Here it is 2010. It’s been over 20 years since the McMartin Preschool, Fells Acres and other scandals sent innocent people to prison for sexual abuse of children that never took place. The primary weapon used against them was the manner in which children were induced to make up fictional abuse and then testify to it in court. Essentially, adults questioning the children were so imbued with the righteousness of their cause that they ignored the children’s persistent answers that no abuse had occurred. Through relentless suggestive and leading questioning, the adults got the answers they wanted.

And what they wanted was nothing less than the most lurid, salacious accounts imaginable. Small children tied to trees and sexually mutilated by adults wielding large carving knives was a favorite of the Fells Acres mob. Sexual perverts? You’d better believe it. But they weren’t the children’s teachers; they were their inquisitors.

By the early 1990s, social science and law enforcement had combined to produce protocols for the proper questioning of children in cases of alleged physical or sexual abuse. One of the signal features of Tonya Craft’s recent case is that those protocols weren’t used. That failure was a key element of Craft’s successful defense. It likely will also be a key element of her civil suit against her accusers.

The fact that the protocols for questioning children are so well established, makes this case out of Scotland all the more outrageous (The Scotsman, 7/16/10). To put it in a nutshell, a father was attempting to gain some form of custody of his two children. To combat his claim, his ex-partner’s attorney,

advised her of “dirty tricks” that she might use to secure residence with the children and cut off contact with the father completely.
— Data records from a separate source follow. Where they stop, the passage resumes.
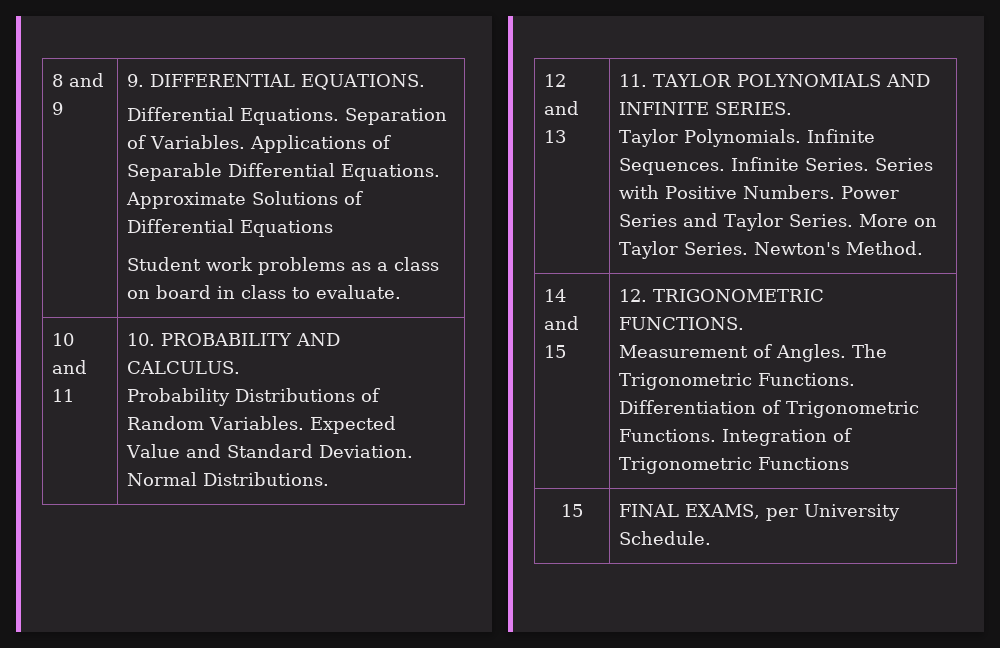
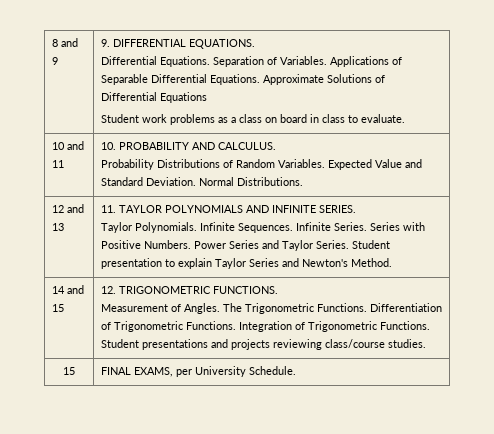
  12 and 13 | 11. TAYLOR POLYNOMIALS AND INFINITE SERIES.
- Taylor Polynomials. Infinite Sequences. Infinite Series. Series with Positive Numbers. Power Series and Taylor Series. More on Taylor Series. Newton's Method.
+ Taylor Polynomials. Infinite Sequences. Infinite Series. Series with Positive Numbers. Power Series and Taylor Series. Student presentation to explain Taylor Series and Newton's Method.
  14 and 15 | 12. TRIGONOMETRIC FUNCTIONS.
- Measurement of Angles. The Trigonometric Functions. Differentiation of Trigonometric Functions. Integration of Trigonometric Functions
+ Measurement of Angles. The Trigonometric Functions. Differentiation of Trigonometric Functions. Integration of Trigonometric Functions. Student presentations and projects reviewing class/course studies.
And that’s just what the mother did. She reported to the court that the father had sexually abused their five-year-old daughter. An “investigation” ensued in which the child’s questioners did exactly what you’re not supposed to do when questioning a child.

The court found there was a catalogue of inappropriate direct questioning, including leading and closed questions.

According to the judgment, the interviews broke almost all the rules set out in the National Institute of Child Health and Human Development Protocol which is regarded as the gold standard of interviewing children.

Here’s how that “investigation” is now being characterized by the sheriff who’s been investigating the “investigators:”

He described the second interview as “one of the worst I have seen”.

He continued: “Dr R (a child psychologist] considered the interviewing of (the girl] to be worse than the interviewing of children that led to the Orkney inquiry because here it was so deliberate.

It alarmed them that all these years later there was direct questioning of the child because she was not saying what the interviewers wanted to hear. (The witness] was concerned at the driven nature of the interviews in drawing things out of the child and putting things in the child’s mind.”

The Orkney case happened in 1991 and, like our own McMartin Preschool and other cases, it spurred Scottish authorities to establish their own protocol for questioning children. It’s one of the signal features of this case that, nineteen years later, those protocols were forthrightly ignored.

And, as with all such cases, it’s not just the father who’s the victim of the zealots, it’s the little girl too. Here was a five-year-old who was coerced into saying the most outrageous and false things about her father whom she presumably loves. What did that do to her psyche? And, having finally knuckled under to her inquisitor’s demands, she was then subjected to a pelvic exam by a stranger. Nice.

A full investigation, including joint interviews with police and social workers, led to an intimate examination of the girl, a move the child psychologist said was “unjustified”; had been a “significant event” for a girl of that age; and one she was uncomfortable with.

Who were the sexual abusers here? It begins to look like the lawyer, the mother, the police and the social worker. The father, after all, was completely exonerated.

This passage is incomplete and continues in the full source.